Все ему было нипочем. На все он плевал.
— Да ты знаешь, что я отсюда вот прямо на фронт и сразу на горяченькое… А ты здесь будешь отлеживаться, нянек-мамок звать, чтобы тебя из ложечки кормили, сопли подбирали, клистир ставили. И ты меня будешь учить!
…Неужели он не видел, в каком состоянии принесли Ялового в палату с вокзала? Неужели не понимал, на кого он сейчас
— Какой же ты!.. Попался бы ты мне… — голос Ялового прерывался. — Встретились бы мы с тобой пораньше!..
— А-а-а… Так ты, видно, из тех, кто с пистолетиком позади, за чужими спинами: «Вперед!» — «Ходок» прямо взвился. — Вякни еще только слово…
В палате разбуженно загудели:
— Хватит вам! Сцепились, что петухи!
— Что раскричался, Селезнев? Погулял — угомонись…
— Дайте спать людям…
Но свет еще долго горел в палате, пока Селезнев ходил по своим делам, вытирал руки полотенцем, складывал и упрятывал под матрас форму.
Слезы бессилия, жалости к себе душили Ялового. Кажется, никогда после ранения не чувствовал так Яловой всей муки беспомощности. Своего унижения. Будто его топтали грязными сапогами, каблуком придавливали рот, наступали на глаза… И он не мог себя защитить, отстоять!
Его рука, бессильно лежащая вдоль также бессильного неподвижного тела, его ладонь на мгновение ощутила рубчатую холодноватость пистолетной рукоятки. В полубредовом сознании воспаленно мигнуло, пробежало, заполонило судорожное мстительное чувство. Почудилось, убил бы в ту минуту!

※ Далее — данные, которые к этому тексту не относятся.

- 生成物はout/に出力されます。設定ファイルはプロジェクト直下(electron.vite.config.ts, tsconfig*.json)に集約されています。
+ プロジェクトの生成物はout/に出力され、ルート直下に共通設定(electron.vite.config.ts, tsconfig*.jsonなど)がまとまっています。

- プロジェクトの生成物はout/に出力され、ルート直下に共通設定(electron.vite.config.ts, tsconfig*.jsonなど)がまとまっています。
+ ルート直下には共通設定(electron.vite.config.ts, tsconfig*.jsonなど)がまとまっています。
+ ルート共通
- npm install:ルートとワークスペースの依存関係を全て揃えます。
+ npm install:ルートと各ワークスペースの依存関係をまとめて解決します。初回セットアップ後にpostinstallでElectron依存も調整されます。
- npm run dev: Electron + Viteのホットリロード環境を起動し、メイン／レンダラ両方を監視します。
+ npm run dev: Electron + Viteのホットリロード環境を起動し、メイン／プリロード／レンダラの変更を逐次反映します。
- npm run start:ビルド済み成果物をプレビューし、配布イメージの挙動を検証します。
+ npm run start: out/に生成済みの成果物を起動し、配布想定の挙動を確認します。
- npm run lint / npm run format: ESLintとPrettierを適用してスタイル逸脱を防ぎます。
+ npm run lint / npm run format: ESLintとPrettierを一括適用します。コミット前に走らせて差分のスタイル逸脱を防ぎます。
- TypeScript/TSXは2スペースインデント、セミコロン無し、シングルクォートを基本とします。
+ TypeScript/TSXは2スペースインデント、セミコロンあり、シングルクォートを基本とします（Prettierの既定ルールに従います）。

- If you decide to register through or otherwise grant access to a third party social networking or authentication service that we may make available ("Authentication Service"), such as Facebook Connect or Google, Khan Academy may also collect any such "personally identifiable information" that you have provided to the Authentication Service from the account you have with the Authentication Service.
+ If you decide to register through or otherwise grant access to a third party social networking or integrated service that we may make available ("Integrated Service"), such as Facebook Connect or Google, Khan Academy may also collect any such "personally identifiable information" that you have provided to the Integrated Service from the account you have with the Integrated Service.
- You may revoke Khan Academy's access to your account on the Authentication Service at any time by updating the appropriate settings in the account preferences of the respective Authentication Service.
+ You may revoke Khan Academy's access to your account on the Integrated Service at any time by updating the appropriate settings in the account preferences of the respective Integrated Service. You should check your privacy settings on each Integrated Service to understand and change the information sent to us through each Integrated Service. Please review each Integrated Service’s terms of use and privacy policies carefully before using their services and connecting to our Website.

Казалось, не дрогнула бы рука. Потому что против него был не человек. Бандит. Бешеная собака, сорвавшаяся с цепи!
И вдруг (из каких далей?) неслышно возник и присел на лихорадочно вздрагивающую кровать Великий Старик. Жестко выпирающие скулы. Библейско-мужицкая борода. Хмурые осуждающие глаза.
Какую правду знал он? Почему привел Андрея Болконского после смертельного ранения на Бородинском поле к прощению всех? Анатоля Курагина, обидчика своего, простил со смирением и умилением. Прощать всех, прощать врагов своих… В себе находил Лев Толстой или думал, что так будет лучше людям, если все будут прощать, не останется зла и неправды на земле? Но если тот, кого ты прощаешь, плевать хотел на твое смирение? Если в твоей готовности терпеть увидит слабость, а не силу и еще с большей лютостью накинется на тебя. Будет давить, унижать!..
Что же, и в этом случае подставь левую щеку, если ударили тебя по правой?
Есть ли безусловный нравственный закон, который мог бы объединить всех людей?
Творить добро и одно добро? Разве не платили гнусным злом за святое добро!
Может, смерть и уравнивает всех, но в жизни, пока ты еще дышишь, пока ты еще сознаешь себя здесь, по эту сторону, смирение перед наглостью и силой может породить только страдание. Для всех, кто не хочет или не может противостоять.
Не сдаваться и не смиряться! Перед жестокостью, силой, наглостью. Растопчут, если поддашься. И не только тебя. Всех. Добрых и смиренных.